Monday, April 25, 2016

The "Beach"

I am writing this as it is drizzling outside and wishing that I could be on the beach.  I know we don't live near a "real" beach, but we have a fake one just blocks away!  And we were there just a few days ago!  It was so nice (late twenties), so I gathered all our beach stuff and the boys met us at the beach house after school along with a couple friends.  The water was ICE but that didn't stop the boys from jumping in.  Crazies.  I got so excited about our new weather that I got all ambitious and packed away all our winter stuff.  I even thought to myself, "Maren, it's still April.  You are putting a curse on all of Alberta by packing up before the end of the month!"  Well.  It snowed the next day.  Apologies.  Only in Alberta!!!  And now it's just cold and gross and my kids have no winter boots for this wet nasty weather because they are all put away!  Haha!  I hope their socks aren't too wet when they get home from school!  I should really know by now that Alberta weather is unpredictable and can change in a snap!

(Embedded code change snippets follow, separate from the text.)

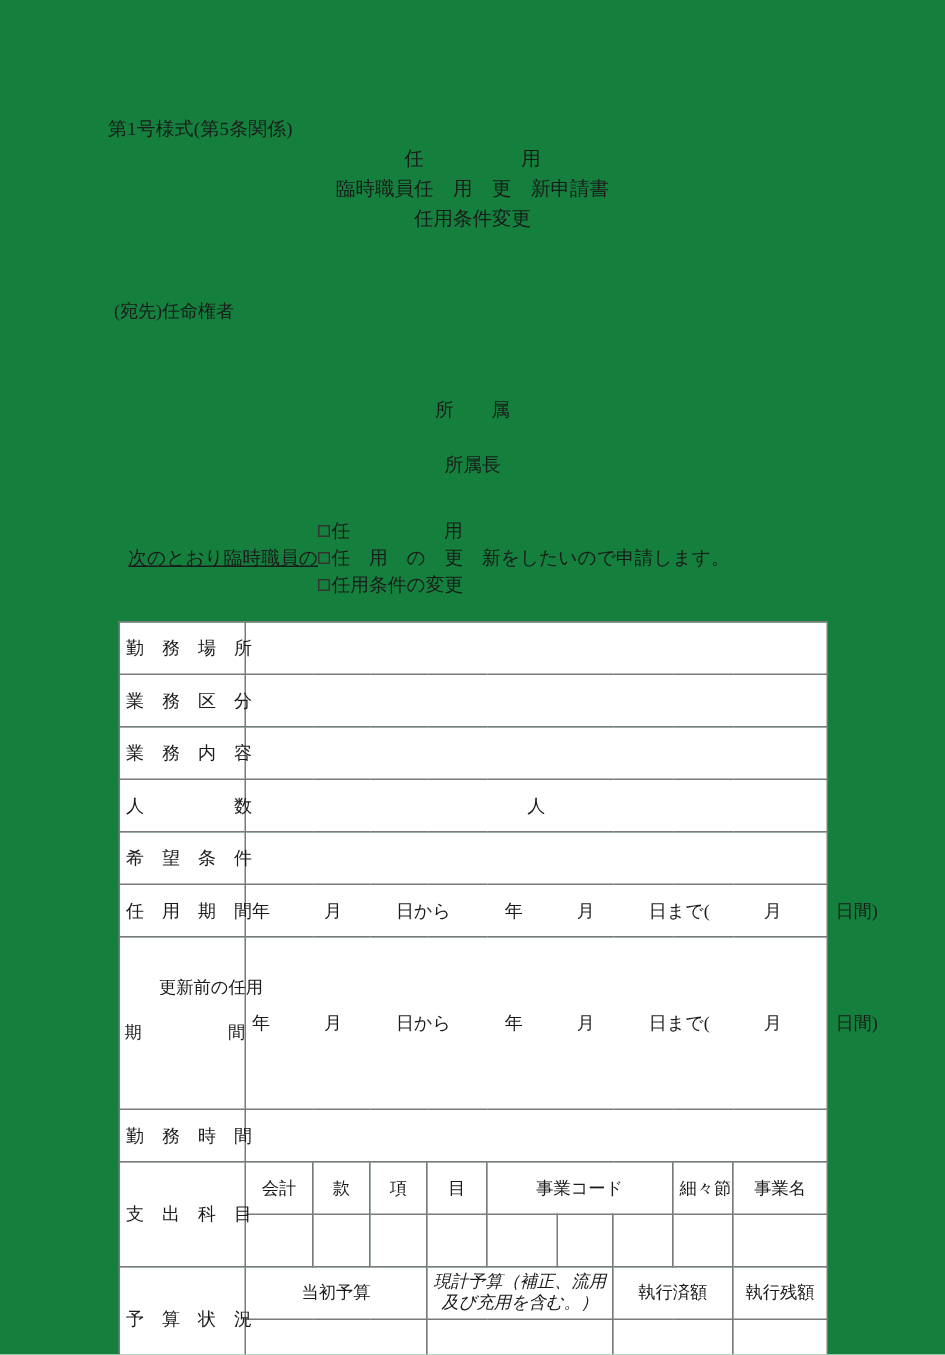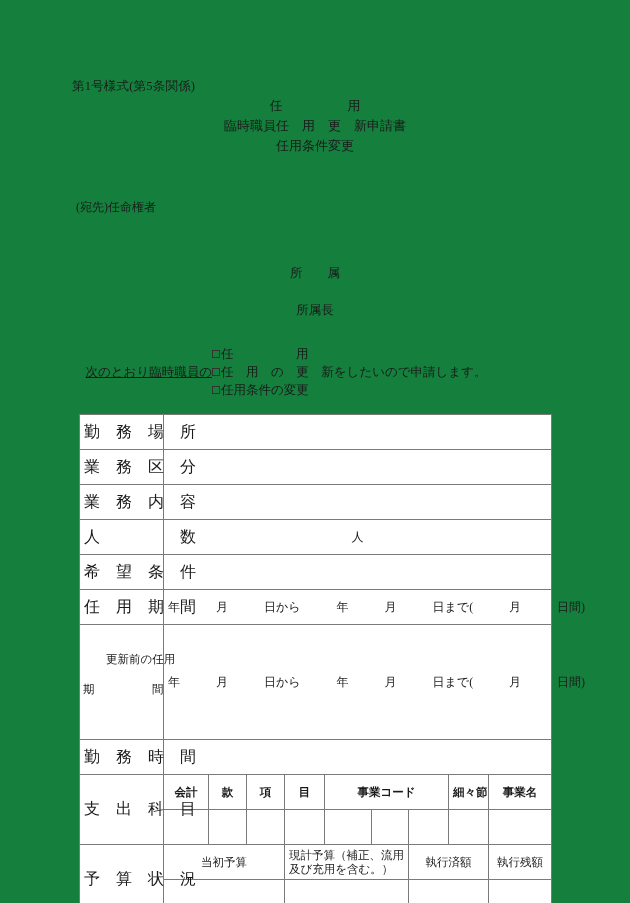"勤 務 場 所" td.lbl { font-size: 16px -> 12px }
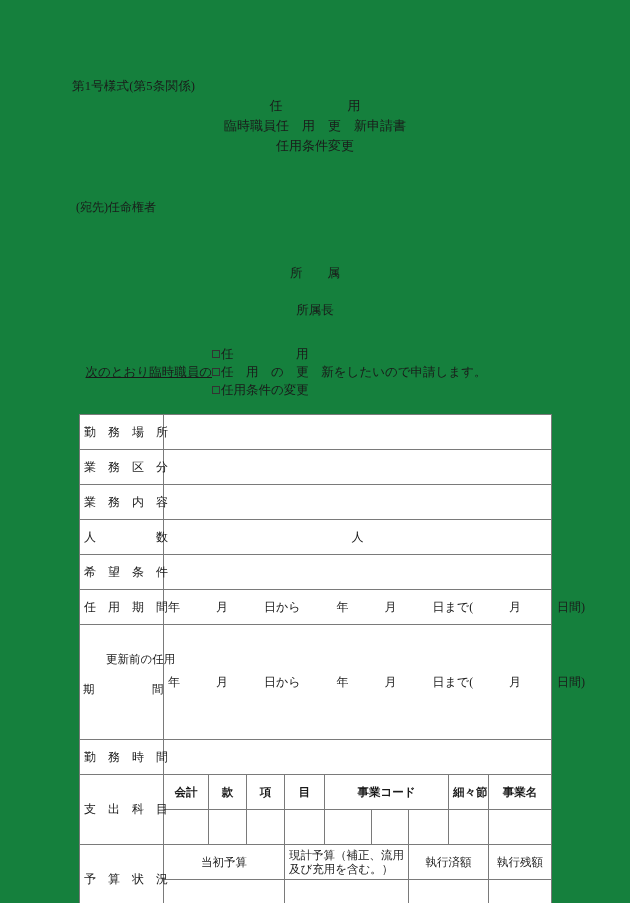"会計" td.hdr { font-weight: bold -> none }
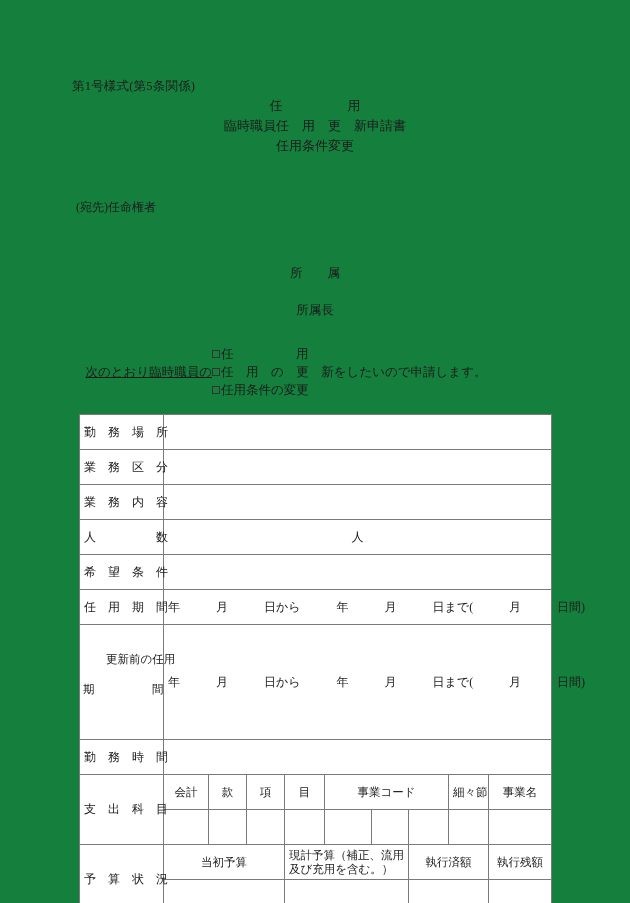"現計予算（補正、流用" td.budget-hdr.wrap2 { font-style: none -> italic; text-align: left -> center }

I can't wait till we can spend every Summer day here.  Last Summer that is basically all we did, and I got really used to a sandy back entrance and rinsing out swimsuits before the next day.  I never bothered to clear my car of all the sand toys because we'd just be going back the next day.  We have lived here almost a year.  It will be a year in a few months and I've decided that I really like my neighbourhood.  There are always kids playing in the back alley way, and with the nice weather the boys are constantly getting asked to play outside in the back.  I love it.  So much nicer than fighting over which video games they want to play.  But Joe and I have talked about possibly buying a house closer to the end of the Summer/early Fall and now I'm a little panicked, because I am starting to really love where we live and I'm not sure I am in a rush to move any more.  Okay.  That's a lie.  I don't love our house (probably because I haven't put much love into it), but I love this area.  I hope we can luck out and find something perfect for us (that is, if all goes well with Joe's job and all that fun stuff.  Finances.  Blah!).  One thing I know for certain, we HAVE to stay in the Lake Community.  Sunny days on the beach are my jam.

Friday, April 22, 2016

Silver Fox



Silver Fox is Joe's name whenever we kneel down together to pray because the light hits his hair just right and you can see all twenty of his greys.  Haha!  And I am certain I am the one who gave him all twenty.

Will I get a lightening bolt for taking a picture of Joe in the middle of praying?  Probably not the most reverent thing I've done (and he still doesn't know I took it).  But I saw him kneeling there in the most humble of ways and I had to capture this moment.  This guy is the best.  I am so happy I married him.  Maybe it's because he's been away for the last couple weeks on business and I really miss him a lot.  But, I have been feeling my love for this man lately.  He works so hard.  He makes me laugh, when maybe I am the one who should be trying a little harder to make him laugh.  He suffers silently when it comes to the duties and struggles of being a father and provider.  He comes home and I unload on him and he takes it.  Man.  The poor guy.  But at least I'm hot.  ;)

Right?

That's not a question.

Last night he came home from a business trip and I didn't realize how much I missed him until all the kids were in bed and we just snuggled on the couch together and binge-watched "The Office."  Sometimes we sit on separate couches so we have more space, but last night I made him snuggle on the same couch as me and it was just so nice.  I have all of these ambitions in my head at the beginning of the day for dates nights, but man, by the end of the night all I have the energy for is NOTHING!  So lately, that is just what we do best.  And I'm okay with that for now.  It's actually kind of nice.  Sometimes we even go all out and order Chinese food or sushi.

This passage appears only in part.